_Work task:_ Go line by line through the data and copy those with the word "note".

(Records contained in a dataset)
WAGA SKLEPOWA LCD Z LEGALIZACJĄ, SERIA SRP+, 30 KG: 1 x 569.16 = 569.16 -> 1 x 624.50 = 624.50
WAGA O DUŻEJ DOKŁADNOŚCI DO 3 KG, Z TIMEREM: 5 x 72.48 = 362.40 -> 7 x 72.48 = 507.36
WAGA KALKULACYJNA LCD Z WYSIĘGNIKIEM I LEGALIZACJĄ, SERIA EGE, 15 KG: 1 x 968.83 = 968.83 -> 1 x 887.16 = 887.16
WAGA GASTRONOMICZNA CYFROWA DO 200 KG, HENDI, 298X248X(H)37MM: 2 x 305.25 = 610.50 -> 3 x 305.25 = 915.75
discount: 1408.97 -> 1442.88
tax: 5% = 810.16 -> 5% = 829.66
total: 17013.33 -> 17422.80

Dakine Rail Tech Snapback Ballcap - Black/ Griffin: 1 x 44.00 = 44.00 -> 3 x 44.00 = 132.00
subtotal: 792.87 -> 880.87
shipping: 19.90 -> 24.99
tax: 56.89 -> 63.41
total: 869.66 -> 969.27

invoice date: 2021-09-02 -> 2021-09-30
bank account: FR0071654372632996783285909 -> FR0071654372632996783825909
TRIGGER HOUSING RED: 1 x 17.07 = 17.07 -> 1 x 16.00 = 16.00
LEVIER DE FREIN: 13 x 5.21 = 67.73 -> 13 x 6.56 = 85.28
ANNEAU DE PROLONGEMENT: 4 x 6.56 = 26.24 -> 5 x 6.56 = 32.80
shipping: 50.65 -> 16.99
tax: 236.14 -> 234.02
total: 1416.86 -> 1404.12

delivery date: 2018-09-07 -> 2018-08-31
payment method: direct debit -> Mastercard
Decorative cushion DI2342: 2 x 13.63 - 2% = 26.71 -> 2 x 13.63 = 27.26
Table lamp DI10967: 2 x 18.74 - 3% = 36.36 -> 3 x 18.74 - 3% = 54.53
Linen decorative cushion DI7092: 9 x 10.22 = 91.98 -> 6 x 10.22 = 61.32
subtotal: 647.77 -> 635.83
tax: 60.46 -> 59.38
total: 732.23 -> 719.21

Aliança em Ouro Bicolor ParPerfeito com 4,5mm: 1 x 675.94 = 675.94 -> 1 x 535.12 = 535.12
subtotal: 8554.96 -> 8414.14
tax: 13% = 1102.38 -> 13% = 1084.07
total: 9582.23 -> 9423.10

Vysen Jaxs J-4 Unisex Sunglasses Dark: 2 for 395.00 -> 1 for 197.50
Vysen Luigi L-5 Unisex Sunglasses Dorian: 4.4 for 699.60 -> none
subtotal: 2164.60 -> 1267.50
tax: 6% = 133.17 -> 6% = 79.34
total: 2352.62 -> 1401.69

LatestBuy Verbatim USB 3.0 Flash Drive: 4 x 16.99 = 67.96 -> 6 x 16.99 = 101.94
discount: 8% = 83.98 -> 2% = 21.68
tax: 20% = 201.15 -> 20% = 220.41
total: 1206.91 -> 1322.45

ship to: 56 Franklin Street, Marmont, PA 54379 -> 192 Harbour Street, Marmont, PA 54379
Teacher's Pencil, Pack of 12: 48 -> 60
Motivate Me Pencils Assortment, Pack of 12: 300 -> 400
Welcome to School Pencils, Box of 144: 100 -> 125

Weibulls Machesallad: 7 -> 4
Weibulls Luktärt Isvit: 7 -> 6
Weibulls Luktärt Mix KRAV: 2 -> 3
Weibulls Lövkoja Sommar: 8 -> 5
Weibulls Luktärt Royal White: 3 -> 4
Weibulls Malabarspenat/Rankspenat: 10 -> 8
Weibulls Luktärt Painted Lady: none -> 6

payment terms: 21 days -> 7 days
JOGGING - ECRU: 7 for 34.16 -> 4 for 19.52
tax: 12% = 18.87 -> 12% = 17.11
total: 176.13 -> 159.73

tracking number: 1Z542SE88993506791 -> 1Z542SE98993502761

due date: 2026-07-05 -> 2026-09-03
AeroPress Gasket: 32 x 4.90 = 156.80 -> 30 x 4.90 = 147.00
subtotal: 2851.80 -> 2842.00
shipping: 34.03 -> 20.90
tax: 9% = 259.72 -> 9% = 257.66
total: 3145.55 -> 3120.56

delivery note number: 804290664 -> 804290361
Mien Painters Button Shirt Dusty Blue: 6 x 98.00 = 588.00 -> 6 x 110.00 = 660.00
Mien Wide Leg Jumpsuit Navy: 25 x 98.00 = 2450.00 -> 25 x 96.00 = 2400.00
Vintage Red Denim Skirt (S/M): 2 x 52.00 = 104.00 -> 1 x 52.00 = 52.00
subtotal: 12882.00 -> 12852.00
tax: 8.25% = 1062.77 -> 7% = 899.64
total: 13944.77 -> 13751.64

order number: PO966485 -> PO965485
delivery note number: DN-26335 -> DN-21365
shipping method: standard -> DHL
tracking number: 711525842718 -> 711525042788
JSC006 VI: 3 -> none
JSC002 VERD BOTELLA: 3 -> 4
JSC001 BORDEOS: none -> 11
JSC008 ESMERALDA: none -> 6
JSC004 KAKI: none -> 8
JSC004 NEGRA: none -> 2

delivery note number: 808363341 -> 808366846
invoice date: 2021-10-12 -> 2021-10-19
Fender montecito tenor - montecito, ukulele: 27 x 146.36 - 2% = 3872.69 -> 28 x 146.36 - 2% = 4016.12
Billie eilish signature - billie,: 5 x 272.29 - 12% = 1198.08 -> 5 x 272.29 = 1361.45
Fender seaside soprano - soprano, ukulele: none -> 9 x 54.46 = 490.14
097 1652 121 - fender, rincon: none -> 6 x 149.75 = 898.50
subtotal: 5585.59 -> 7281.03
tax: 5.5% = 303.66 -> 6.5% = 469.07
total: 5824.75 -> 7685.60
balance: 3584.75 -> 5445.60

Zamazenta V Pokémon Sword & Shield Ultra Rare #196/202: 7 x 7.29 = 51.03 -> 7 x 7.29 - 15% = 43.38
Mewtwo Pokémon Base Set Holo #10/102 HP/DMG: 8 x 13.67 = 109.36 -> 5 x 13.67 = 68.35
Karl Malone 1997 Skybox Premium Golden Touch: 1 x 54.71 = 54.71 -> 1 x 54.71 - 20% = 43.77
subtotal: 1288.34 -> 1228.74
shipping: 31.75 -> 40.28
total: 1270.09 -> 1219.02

_Solution to the exercise:_
delivery note number: 804290664 -> 804290361
delivery note number: DN-26335 -> DN-21365
delivery note number: 808363341 -> 808366846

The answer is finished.